§ EXERCISE DIRECTIONS
Filter the data for "depth" and copy matching lines.

(Before-and-after page screenshots)

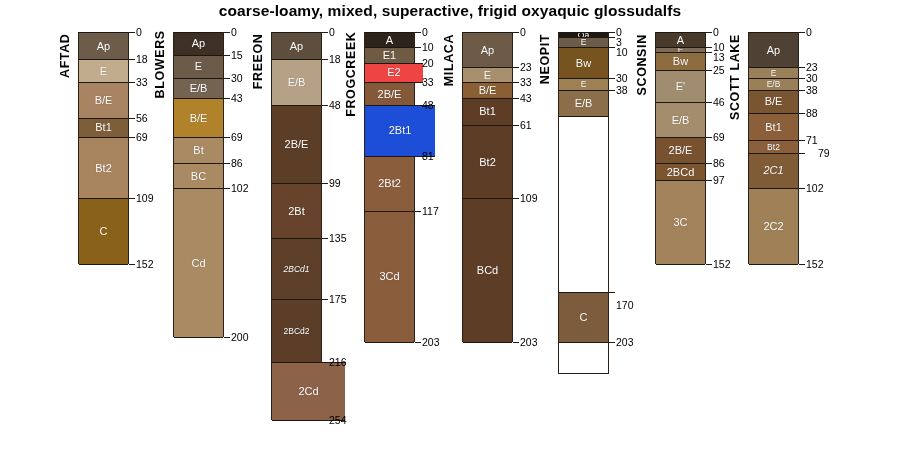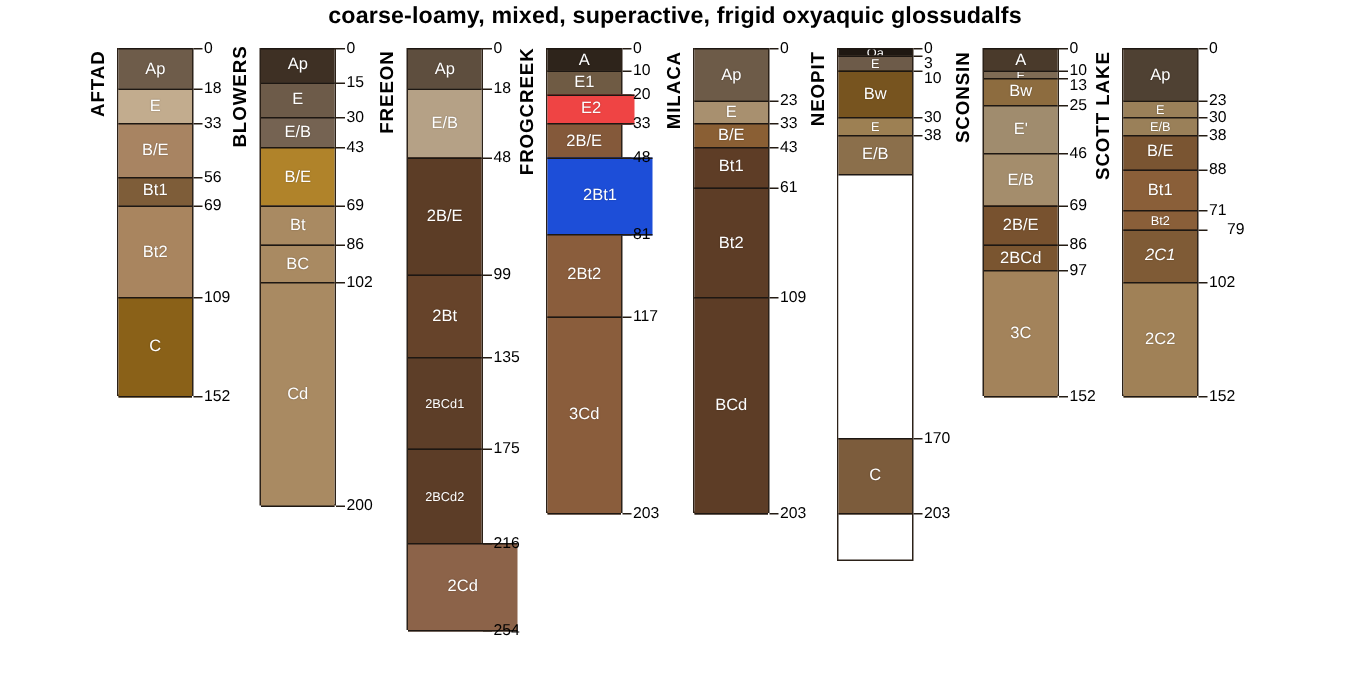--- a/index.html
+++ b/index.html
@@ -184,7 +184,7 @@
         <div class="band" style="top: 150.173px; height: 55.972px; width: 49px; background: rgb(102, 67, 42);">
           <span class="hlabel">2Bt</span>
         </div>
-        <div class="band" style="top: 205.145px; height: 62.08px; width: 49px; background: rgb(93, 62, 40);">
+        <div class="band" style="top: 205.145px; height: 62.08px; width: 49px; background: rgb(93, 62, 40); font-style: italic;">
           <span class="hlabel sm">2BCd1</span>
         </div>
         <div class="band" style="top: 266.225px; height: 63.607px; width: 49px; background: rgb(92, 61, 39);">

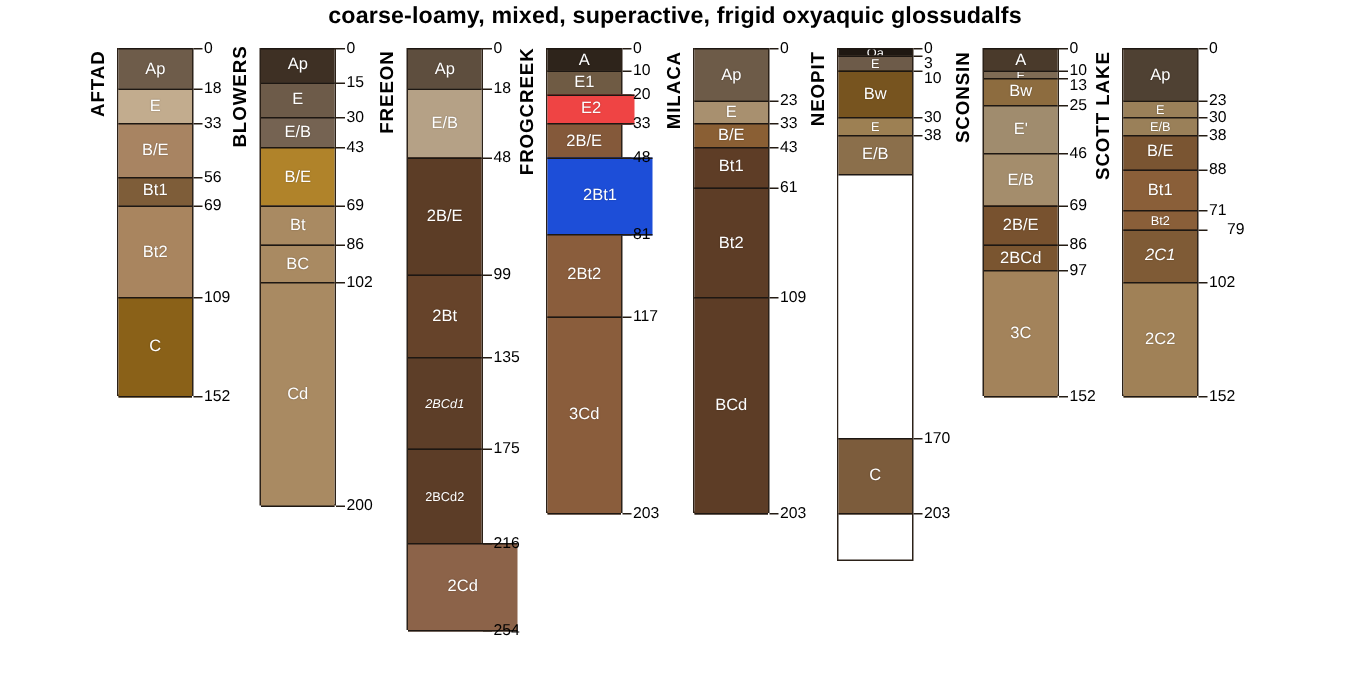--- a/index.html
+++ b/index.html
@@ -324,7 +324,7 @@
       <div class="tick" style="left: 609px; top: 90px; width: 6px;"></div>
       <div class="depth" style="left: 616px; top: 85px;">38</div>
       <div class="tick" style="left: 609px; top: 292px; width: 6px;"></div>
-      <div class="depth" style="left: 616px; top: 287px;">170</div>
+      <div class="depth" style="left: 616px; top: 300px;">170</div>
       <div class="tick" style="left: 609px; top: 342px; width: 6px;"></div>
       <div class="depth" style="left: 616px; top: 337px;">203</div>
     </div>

---

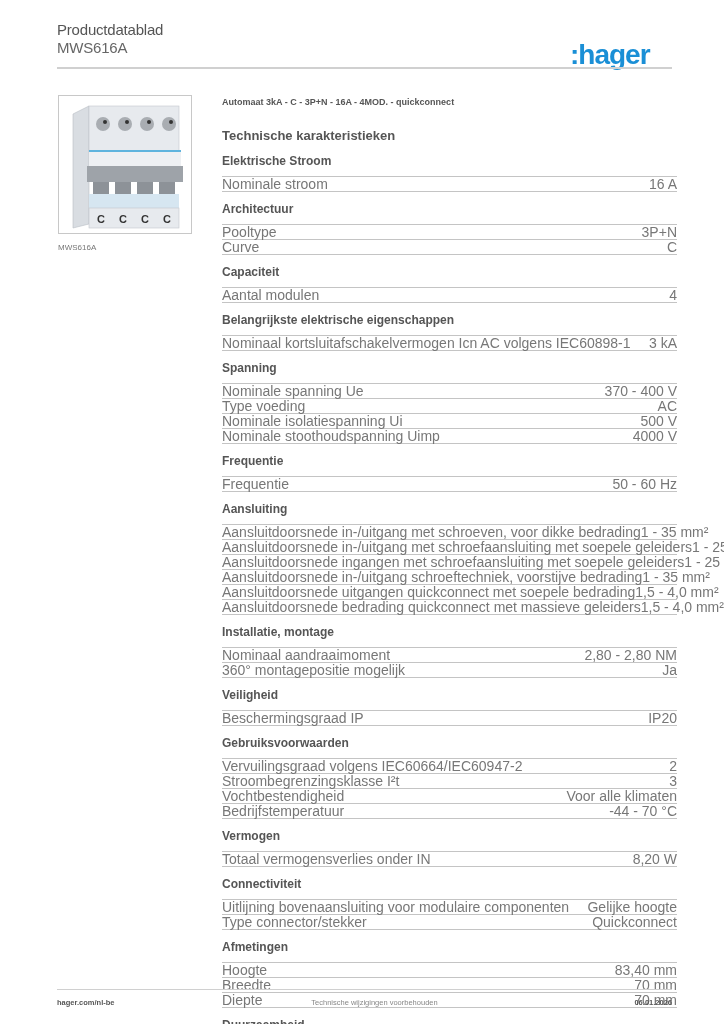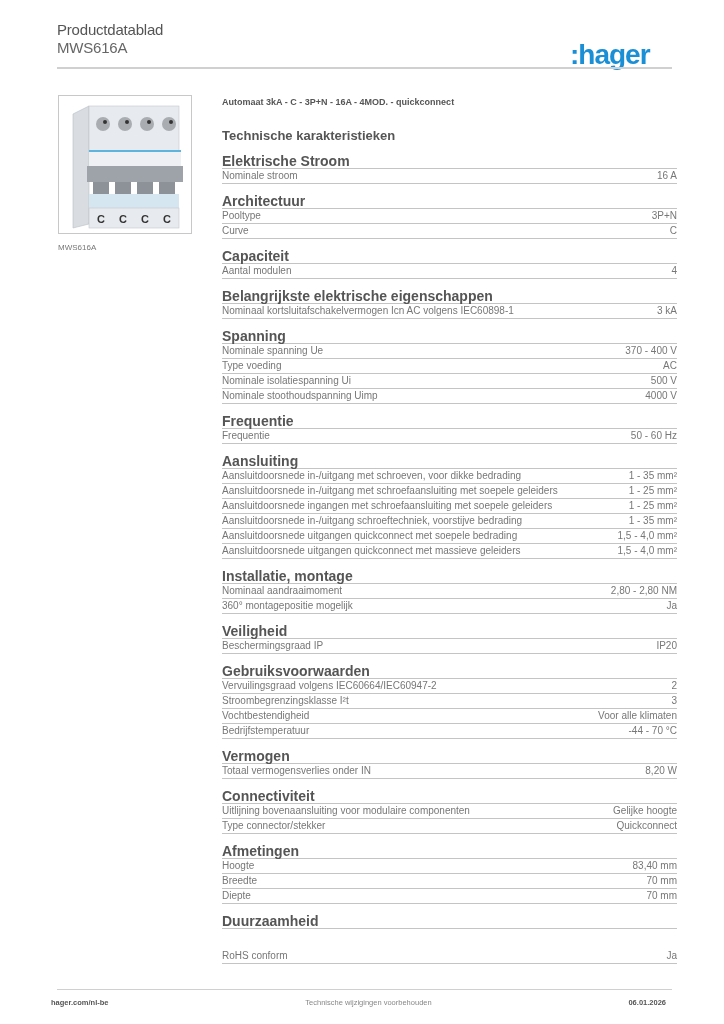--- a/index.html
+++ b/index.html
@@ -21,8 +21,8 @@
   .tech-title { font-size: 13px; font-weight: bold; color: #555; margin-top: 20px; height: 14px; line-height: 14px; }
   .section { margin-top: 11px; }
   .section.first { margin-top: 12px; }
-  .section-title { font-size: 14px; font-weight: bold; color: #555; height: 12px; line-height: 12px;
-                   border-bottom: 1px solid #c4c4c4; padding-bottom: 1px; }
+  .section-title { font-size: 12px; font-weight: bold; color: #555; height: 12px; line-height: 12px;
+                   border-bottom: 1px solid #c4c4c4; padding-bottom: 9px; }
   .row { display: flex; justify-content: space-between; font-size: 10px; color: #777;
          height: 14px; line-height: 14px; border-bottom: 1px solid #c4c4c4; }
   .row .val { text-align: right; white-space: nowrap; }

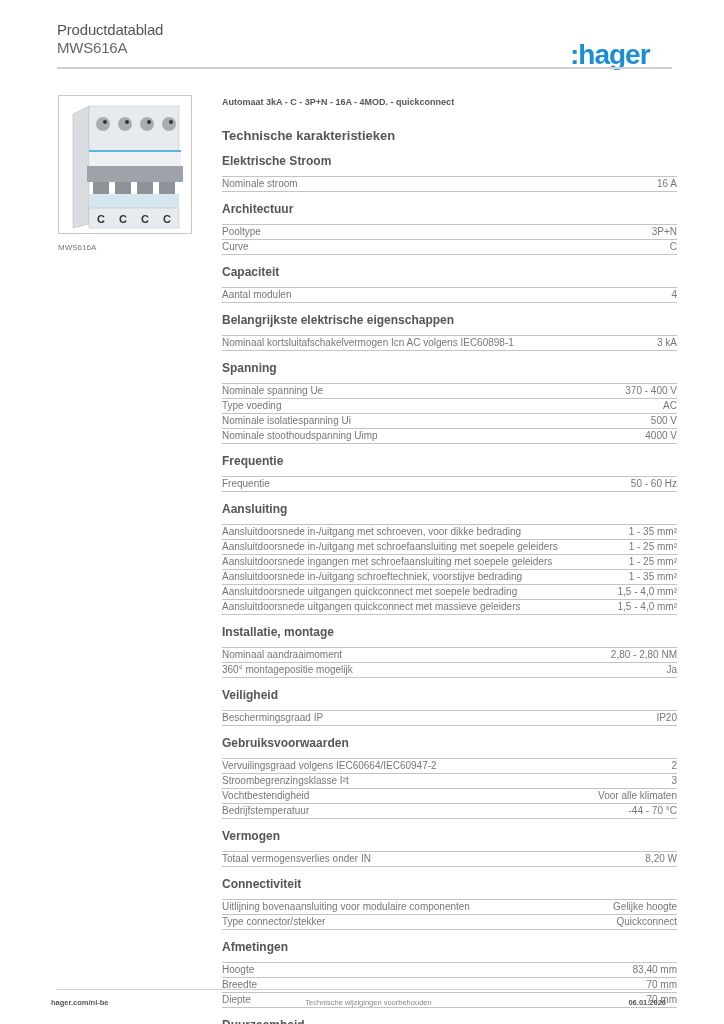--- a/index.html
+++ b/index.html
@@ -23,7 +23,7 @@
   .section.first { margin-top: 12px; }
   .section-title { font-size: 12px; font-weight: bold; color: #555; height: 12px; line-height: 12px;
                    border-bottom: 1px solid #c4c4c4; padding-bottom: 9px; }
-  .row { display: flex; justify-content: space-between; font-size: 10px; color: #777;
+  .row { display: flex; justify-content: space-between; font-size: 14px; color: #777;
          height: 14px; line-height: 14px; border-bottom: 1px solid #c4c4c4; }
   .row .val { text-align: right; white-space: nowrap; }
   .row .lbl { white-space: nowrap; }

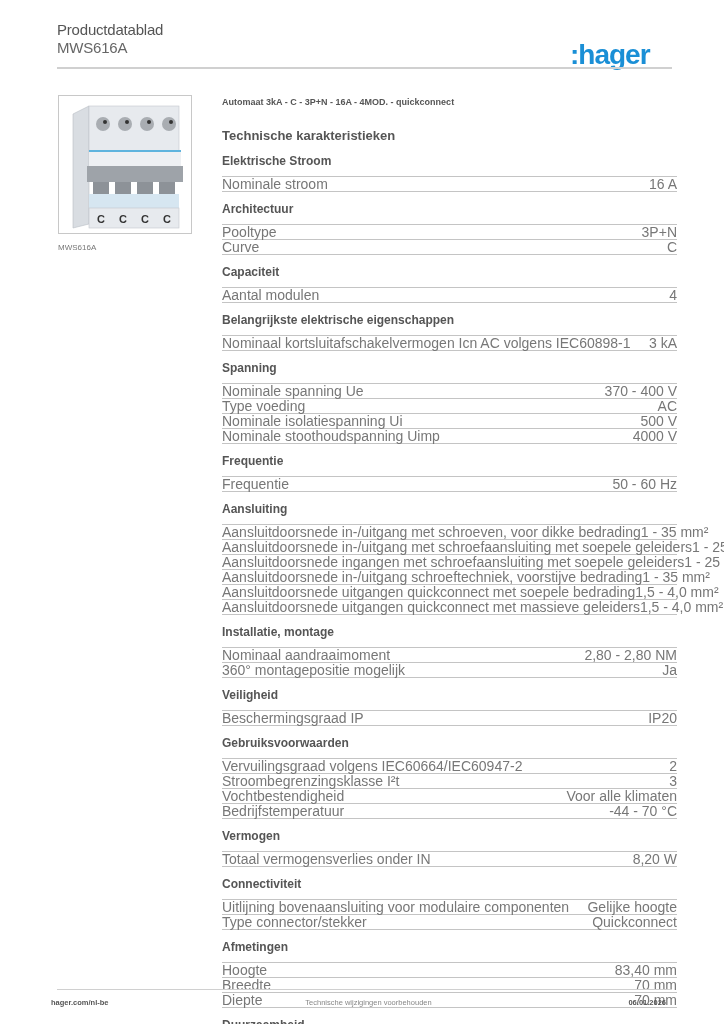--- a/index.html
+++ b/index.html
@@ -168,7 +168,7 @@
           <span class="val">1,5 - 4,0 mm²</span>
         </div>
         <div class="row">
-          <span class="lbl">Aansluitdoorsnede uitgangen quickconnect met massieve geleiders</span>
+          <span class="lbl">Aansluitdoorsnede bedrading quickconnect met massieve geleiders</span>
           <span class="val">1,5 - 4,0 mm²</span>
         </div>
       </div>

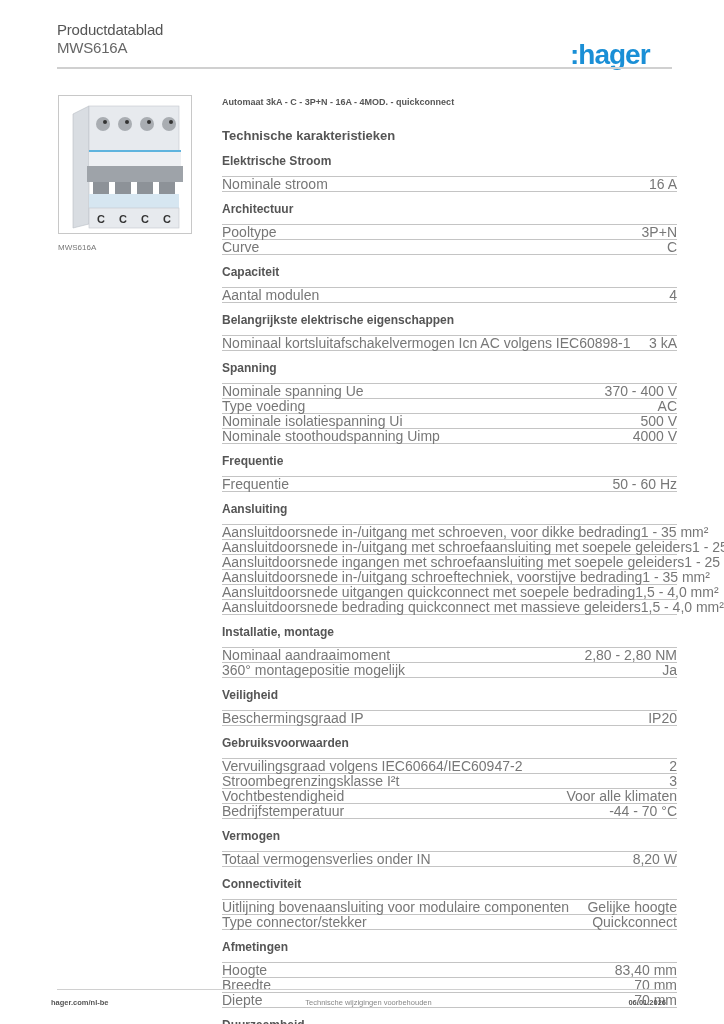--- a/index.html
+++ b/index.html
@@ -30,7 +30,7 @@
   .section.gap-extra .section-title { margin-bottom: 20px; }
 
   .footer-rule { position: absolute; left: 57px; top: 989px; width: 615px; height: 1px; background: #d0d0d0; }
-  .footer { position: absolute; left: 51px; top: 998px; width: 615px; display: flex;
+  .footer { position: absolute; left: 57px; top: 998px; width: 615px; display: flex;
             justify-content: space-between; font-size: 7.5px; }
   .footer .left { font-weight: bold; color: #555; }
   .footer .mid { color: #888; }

§ SOLUTION TO THE PROBLEM
       <div class="depth" style="left: 616px; top: 85px;">38</div>
-      <div class="depth" style="left: 616px; top: 287px;">170</div>
+      <div class="depth" style="left: 616px; top: 300px;">170</div>
       <div class="depth" style="left: 616px; top: 337px;">203</div>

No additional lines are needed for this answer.